Z-Ant is a library written in Zig to aide developers and machine learning engineers in deploying ONNX models to embedded devices and any other sort of microcontroller, if LLVM can compile machine code to it, Z-Ant aims to support it.
What does Z-Ant do exactly to achieve its goals? As of now Z-Ant parses an onnx file, and manually generates the source files to build a custom-tailored source code just to compute that exact onnx model, as of now, we use raw, hardcoded functions, such as MatMuls, Convolutions, Gather, MaxPool etc... But as with all system, we've encountered a limit, and that was the static memory management concering tensors allocated at compile time inside the binary we were producing.
So we've decided to change plans:
Our new pipeline aims to achieve both a reduction in the amount of tensors allocated to serve as buffers between each operation, and to in the future allow for state of the art kernel fusion algorhithms to minimize the amount of computing power needed to evaluate models deployed using it.
The new pipeline is based around three fundamental ideas:
Each piece of memory, variable, array, buffer, allocator inside the codegeneration pipeline is denominated by a single, unique, usize number that defines it, any part of the generated code can access it using its id.
What is an UOp? an UOp is the smallest building block in our code generation pipeline, all higher order functions are solely built using them; a UOp is a struct composed of:
-
A tag, indicating what kind of UOp it is.
-
A data type enum, indicating the data type it will be acting on.
-
A sources array, containing the id's of the memory it acts on.
-
An
Anyfield,Anyis a special tagged union expandable by anyone implementing an uop, it allows for a special, one of a kind payload dedicated for any need an UOp might need in its implementation. CheckUOps.zigfor more details!

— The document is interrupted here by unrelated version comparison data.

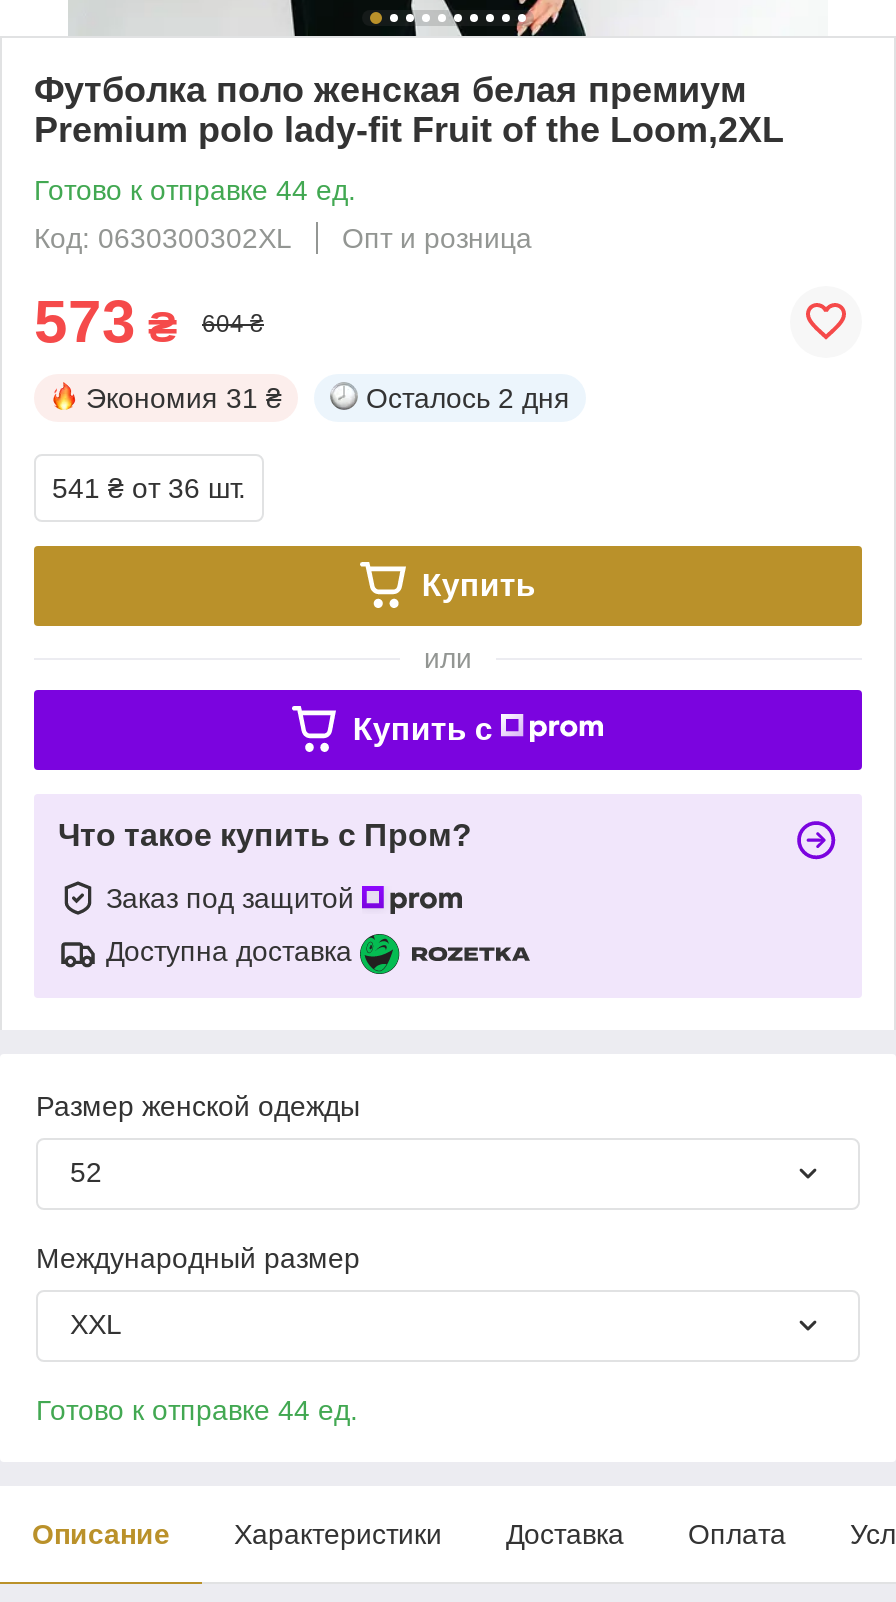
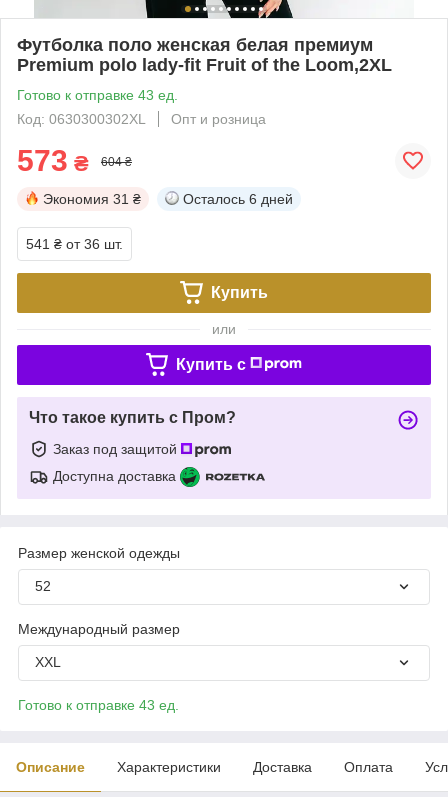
- Готово к отправке 44 ед.
+ Готово к отправке 43 ед.

- Осталось 2 дня
+ Осталось 6 дней

- Готово к отправке 44 ед.
+ Готово к отправке 43 ед.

UOps can range from arithmetic expressions to memory allocations and deallocations.
What is a renderer? A renderer is a function dedicated to writing the code that the UOp will generate.
When implementing a new UOp you have complete libery on how it will handle its arguments, as long as the data type is respected, and you don't change any previous underlying data structures. Code along! Take a look at how Clip handles the Any or how Range handles it.
We are building code while not directly linting it, handling a tensor struct across multiple compilation and generation layers would be hellish, so we handle memory directly as flat arrays. How do we mantain shape then? We don't handle it in the code we generate, we hardcode them during generation. A view is a stride array tied to the id of the memory it maps, a view is malleable, can change over the course of the code generation.
To go past the word salad you just had to go through, lets go through an example together:
Lets handle an array of 10 elements:
const var = [10]usize{};
And let's associate a view with these strides: [5,1].
So as we've declared it, now this flat array is now a matrix with two rows and five colums.
Z-Ant has a specific UOp used to access such tensors, called GEP, looking at the already lowered functions you will see various uses for GEP, flat indexes, and view tied indexes. If we were to access an element with GEP referencing the view we just declared, the strides would be applied implicitly by the renderer.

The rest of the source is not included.